"If there's one thing I've learned from playing Tetris it is that mistakes accumulate and success vanishes."
-- Tetris game developer (via)
Too deep? What about this take?
Tetris hurls endless blocks at the player, much as life hurls you endless problems and obstacles, jobs and chores, responsibilities. It isn't the success that vanishes; the success is that some problems have vanished.
Or this one?
Apart from being a fine game, Tetris is also a perfect mirror of the human condition. For a while the game is entertaining, and we seem to have mastered it and are having fun. Then, something goes wrong. A rash mistake, or an unfulfilled wish, and we're fighting to repair the damage, but we've been thrown off-balance, and the cancer is spreading. Blocks that were once orderly and harmonious are jumbled and filled with holes, and our cup is on the verge of running over. There's always a point at which we stop planning for the future, and realise that we don't have one - all we can do is cling to the present and concentrate, focus our minds on what it's like to be alive, to play the game, before it's all over. You were waiting for a four-by-one block that never came.
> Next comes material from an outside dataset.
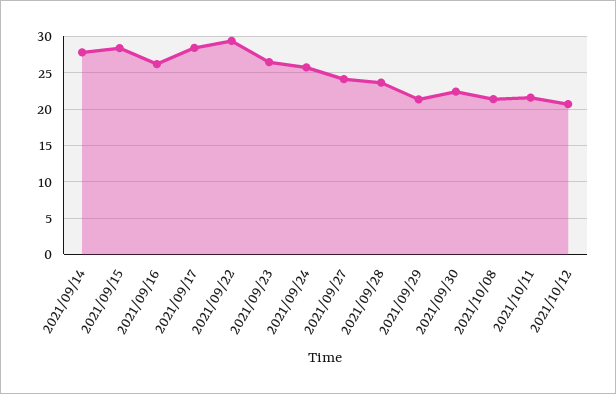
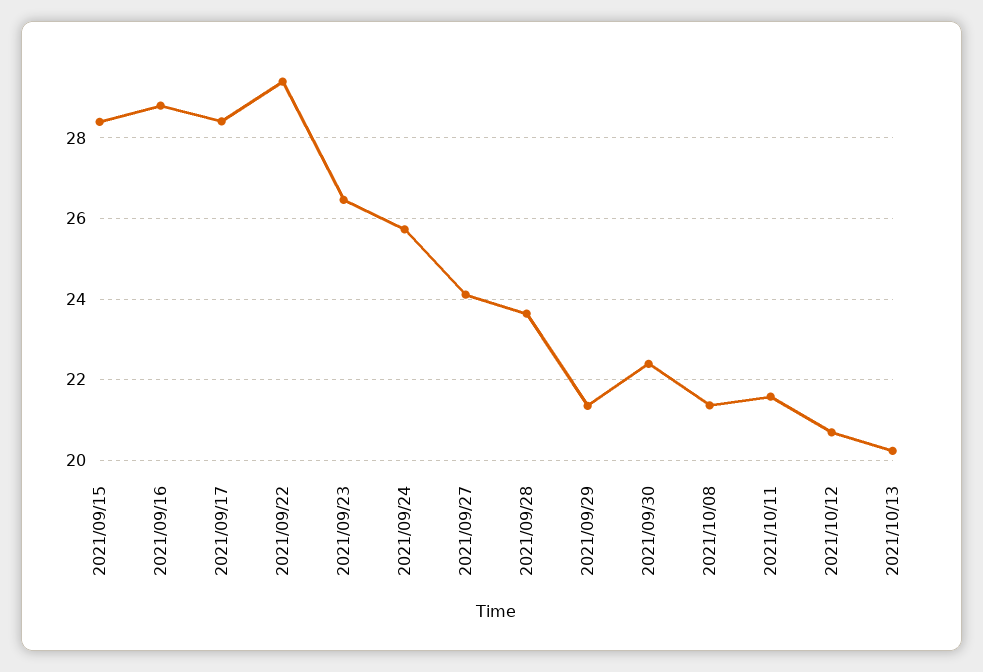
2021/09/14: 28 -> none
2021/09/16: 26 -> 28.8
2021/10/13: none -> 20.2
Eventually we stare death in the face, and death will not spare us because we would warn the others to stay away and not play the game. Sometimes we resist to the bitter end, moving blocks left and right without thought or care, just to hang on, and sometimes we accept the inevitable and pull the blocks down to us, smiling inwardly at the great joke. The rest is silence. We admire the fox as it escapes from the hounds, but when the hunt is over we turn away, and go off and drink and be merry, and somewhere else someone or something is watching us as we watch the fox. But the fox knows it is being chased.
-- someone, probably this person
...definitely too deep. Anyway, all this to say, Tetris is the best video game of all time.